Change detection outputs
<<<<

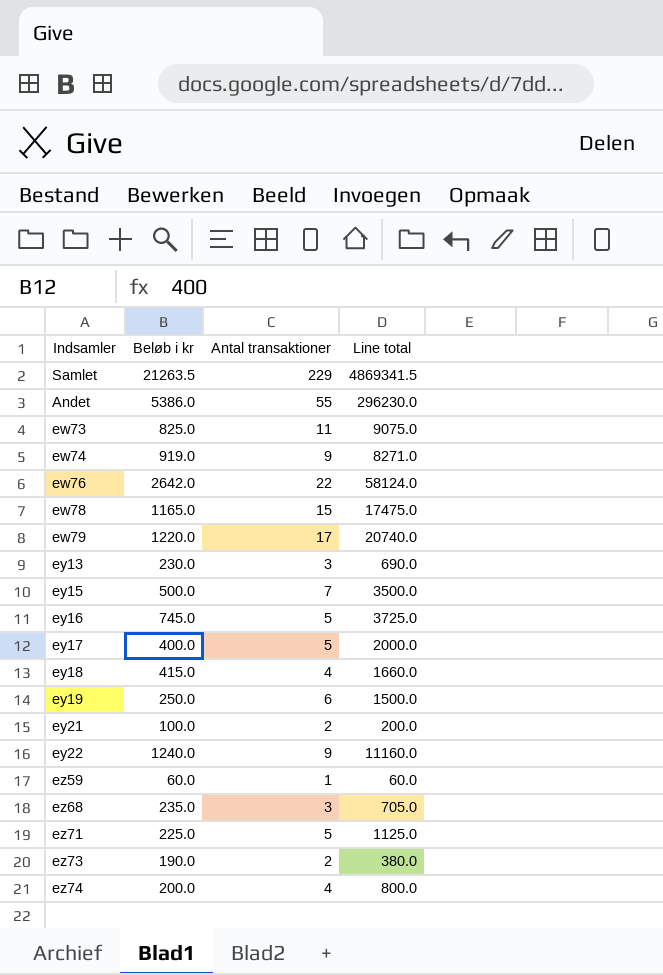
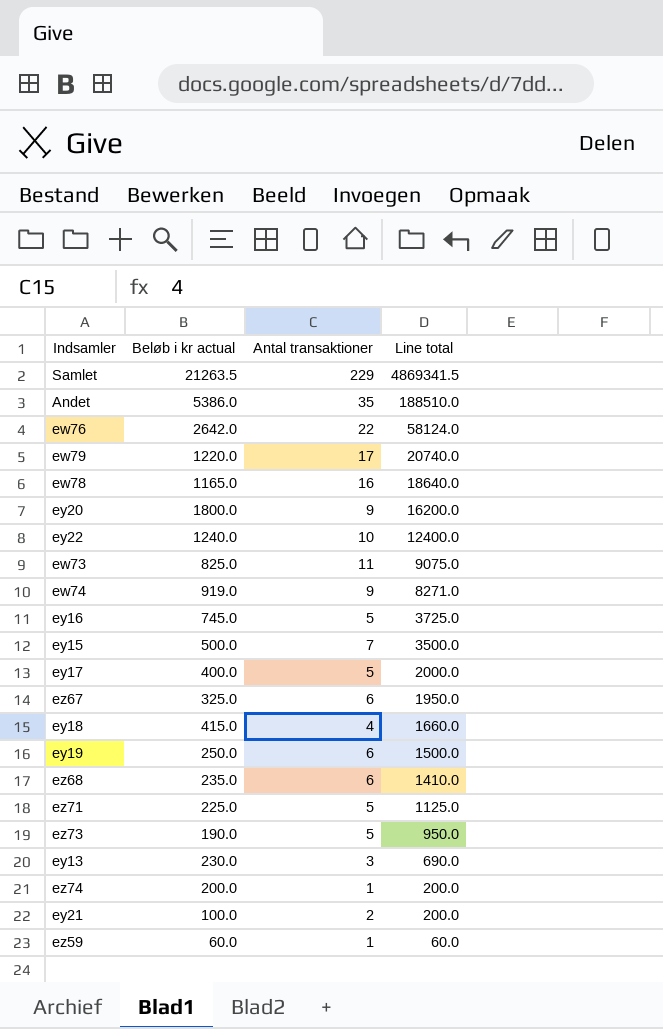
row order: none -> Line total descending
column name: Beløb i kr -> Beløb i kr actual
Andet | Antal transaktioner: 55 -> 35
Andet | Line total: 296230.0 -> 188510.0
ew78 | Antal transaktioner: 15 -> 16
ew78 | Line total: 17475.0 -> 18640.0
row ey20: none -> 1800.0 | 9 | 16200.0
ey22 | Antal transaktioner: 9 -> 10
ey22 | Line total: 11160.0 -> 12400.0
row ez67: none -> 325.0 | 6 | 1950.0
ez68 | Antal transaktioner: 3 -> 6
ez68 | Line total: 705.0 -> 1410.0
ez73 | Antal transaktioner: 2 -> 5
ez73 | Line total: 380.0 -> 950.0
ez74 | Antal transaktioner: 4 -> 1
ez74 | Line total: 800.0 -> 200.0

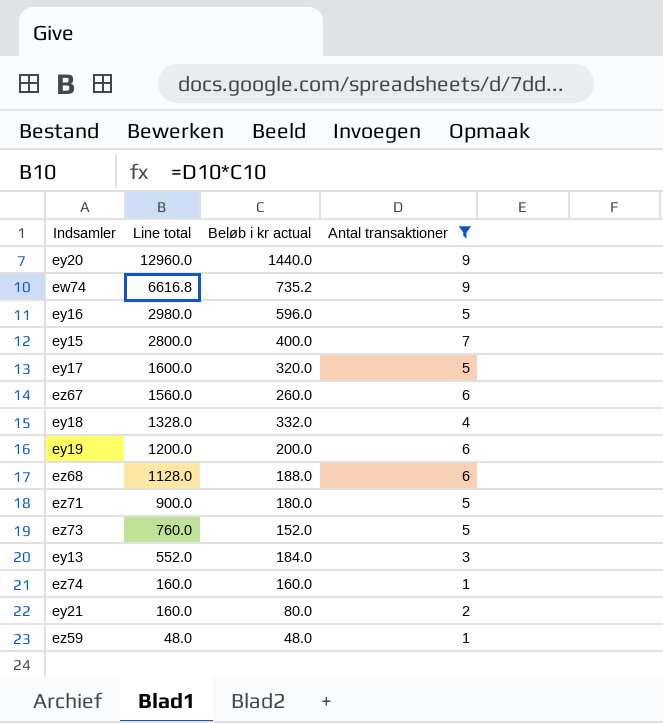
filter: none -> Antal transaktioner <= 9
column Line total | position: 4 -> 2
ey20 | Line total: 16200.0 -> 12960.0
ey20 | Beløb i kr actual: 1800.0 -> 1440.0
ew74 | Line total: 8271.0 -> 6616.8
ew74 | Beløb i kr actual: 919.0 -> 735.2
ey16 | Line total: 3725.0 -> 2980.0
ey16 | Beløb i kr actual: 745.0 -> 596.0
ey15 | Line total: 3500.0 -> 2800.0
ey15 | Beløb i kr actual: 500.0 -> 400.0
ey17 | Line total: 2000.0 -> 1600.0
ey17 | Beløb i kr actual: 400.0 -> 320.0
ez67 | Line total: 1950.0 -> 1560.0
ez67 | Beløb i kr actual: 325.0 -> 260.0
ey18 | Line total: 1660.0 -> 1328.0
ey18 | Beløb i kr actual: 415.0 -> 332.0
ey19 | Line total: 1500.0 -> 1200.0
ey19 | Beløb i kr actual: 250.0 -> 200.0
ez68 | Line total: 1410.0 -> 1128.0
ez68 | Beløb i kr actual: 235.0 -> 188.0
ez71 | Line total: 1125.0 -> 900.0
ez71 | Beløb i kr actual: 225.0 -> 180.0
ez73 | Line total: 950.0 -> 760.0
ez73 | Beløb i kr actual: 190.0 -> 152.0
ey13 | Line total: 690.0 -> 552.0
ey13 | Beløb i kr actual: 230.0 -> 184.0
ez74 | Line total: 200.0 -> 160.0
ez74 | Beløb i kr actual: 200.0 -> 160.0
ey21 | Line total: 200.0 -> 160.0
ey21 | Beløb i kr actual: 100.0 -> 80.0
ez59 | Line total: 60.0 -> 48.0
ez59 | Beløb i kr actual: 60.0 -> 48.0

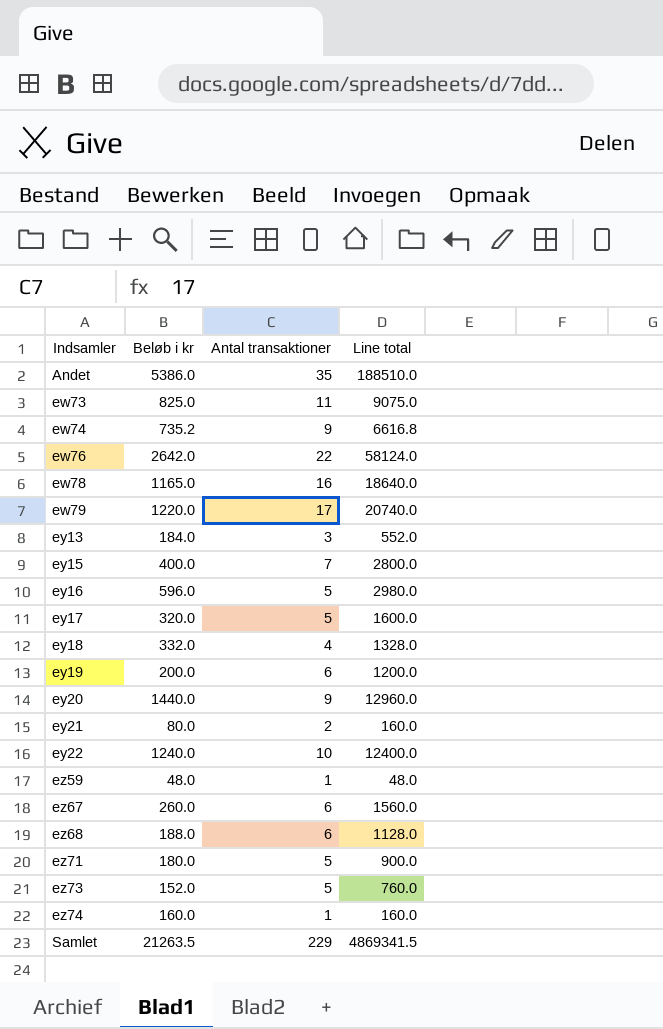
filter: Antal transaktioner <= 9 -> none
row order: Line total descending -> Indsamler ascending
column name: Beløb i kr actual -> Beløb i kr
column Line total | position: 2 -> 4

>>>>

Exercise prompt - Return the lines above that include the string "descending".

Output for this task -
row order: none -> Line total descending
row order: Line total descending -> Indsamler ascending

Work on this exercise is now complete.